Psalm 29:2 "Give unto the LORD the glory due unto his name; worship the LORD in the **beauty** of holiness."
Psalm 90:17 "And let the **beauty** of the LORD our God be upon us: and establish thou the work of our hands upon us; yea, the work of our hands establish thou it."
Psalm 96:9 "O worship the LORD in the **beauty** of holiness: fear before him, all the earth."
His grace towards us is a beautiful attitude of favour that seeks to make us spiritually and morally beautiful, and which actually makes us (who are spiritually ugly sinners) into spiritually beautiful saints as we are conformed to the image of Christ (Rom. 8:29) and thereby renewed in the image of God (Eph. 4:24). This is the picture of Christ and the church in Ephesians 5: "...as Christ also loved the church, and gave himself for it; That he might sanctify and cleanse it with the washing of water by the word, That he might present it to himself a glorious church, not having spot, or wrinkle, or any such thing; but that it should be holy and without blemish."
A grace that leaves spiritually ugly sinners in their sinfully ugly state cannot be a grace at all.
Of course grace, like all of God's beneficences (love, goodness, kindness, mercy, long-suffering, etc) is undeserved when directed towards a mere creature, and especially when towards a sinful creature. "Or who hath first given to him, and it shall be recompensed unto him again? For of him, and through him, and to him, are all things: to whom be glory for ever. Amen." (Rom. 11:35-36). That we are saved by grace proves that we are not saved by works is exactly because grace is from God, and therefore not of ourselves. Works are of ourselves, and therefore no part of our salvation which is of grace.
Our confessions also teach the simplicity and unity of God, so that all His divine attributes are one in Him, in His one simple divine essence. This means that just as His love or justice cannot be separated from His grace, so He cannot be said to have another separate or different grace.
The grace given to each member of Christ's body is all of the one infinite grace of God, but it is given according to the measure of Christ's gift, as Eph 4 says. We receive grace therefore, only as a gift from Christ by being members of His body, and the measure of the grace we receive is in accordance with Christ's purpose for us as a member of His body with our own specific role in the body for the edification of the other members. As creatures, God's attributes can only ever be communicated to us in a limited finite measure, in a creaturely way - and only in Jesus Christ who is in one divine Person, both God and man. By His hypostatic union, the divine attributes are communicated to the human nature, but only ever in a limited, finite, creaturely way (II Peter 1:4), because the human nature remains human, creature, and finite. In God, grace and love (for example) is infinite.
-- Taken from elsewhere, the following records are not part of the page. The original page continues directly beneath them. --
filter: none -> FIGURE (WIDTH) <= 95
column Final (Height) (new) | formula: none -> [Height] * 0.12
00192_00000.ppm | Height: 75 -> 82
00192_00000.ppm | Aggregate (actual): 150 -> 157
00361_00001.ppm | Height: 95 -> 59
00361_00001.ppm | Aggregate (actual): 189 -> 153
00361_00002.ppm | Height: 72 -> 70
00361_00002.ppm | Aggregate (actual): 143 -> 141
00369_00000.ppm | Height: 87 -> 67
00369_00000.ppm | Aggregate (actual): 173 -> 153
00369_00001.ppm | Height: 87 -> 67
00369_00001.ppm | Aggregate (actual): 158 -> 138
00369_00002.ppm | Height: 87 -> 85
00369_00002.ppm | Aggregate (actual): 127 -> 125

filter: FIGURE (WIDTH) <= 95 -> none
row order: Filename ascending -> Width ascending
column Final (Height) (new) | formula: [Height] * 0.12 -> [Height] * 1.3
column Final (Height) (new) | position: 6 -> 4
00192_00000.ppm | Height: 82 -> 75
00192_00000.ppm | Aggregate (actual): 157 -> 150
But in us, grace and love is limited. For example, our love can never be omnipotent. Only Christ Himself receives the Spirit without measure, since He is also God.
I hope you can see that the position that grace is only ever particular comes not from a mean-spirited attitude towards the non-elect or some kind of hyper-Calvinism, but rather from a very high and profound view of the marvellous indescribable glory of God's grace.
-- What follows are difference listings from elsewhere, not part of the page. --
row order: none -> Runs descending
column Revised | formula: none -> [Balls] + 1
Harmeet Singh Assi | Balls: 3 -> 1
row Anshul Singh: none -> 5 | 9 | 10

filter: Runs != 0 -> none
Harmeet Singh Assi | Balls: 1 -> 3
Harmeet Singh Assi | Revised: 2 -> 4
So, the short answer is that the Larger Catechism Q.7 includes mercy and grace as attributes of God, and Scripture only speaks of the variableness or limitedness of God's infinite grace as it is communicated to the finite creature as he is united to Christ. It does not speak of variableness of God's grace in Himself. Nor can there be any variableness in God: "Do not err, my beloved brethren. Every good gift and every perfect gift is from above, and cometh down from the Father of lights, with whom is no variableness, neither shadow of turning." (James 1:16-17).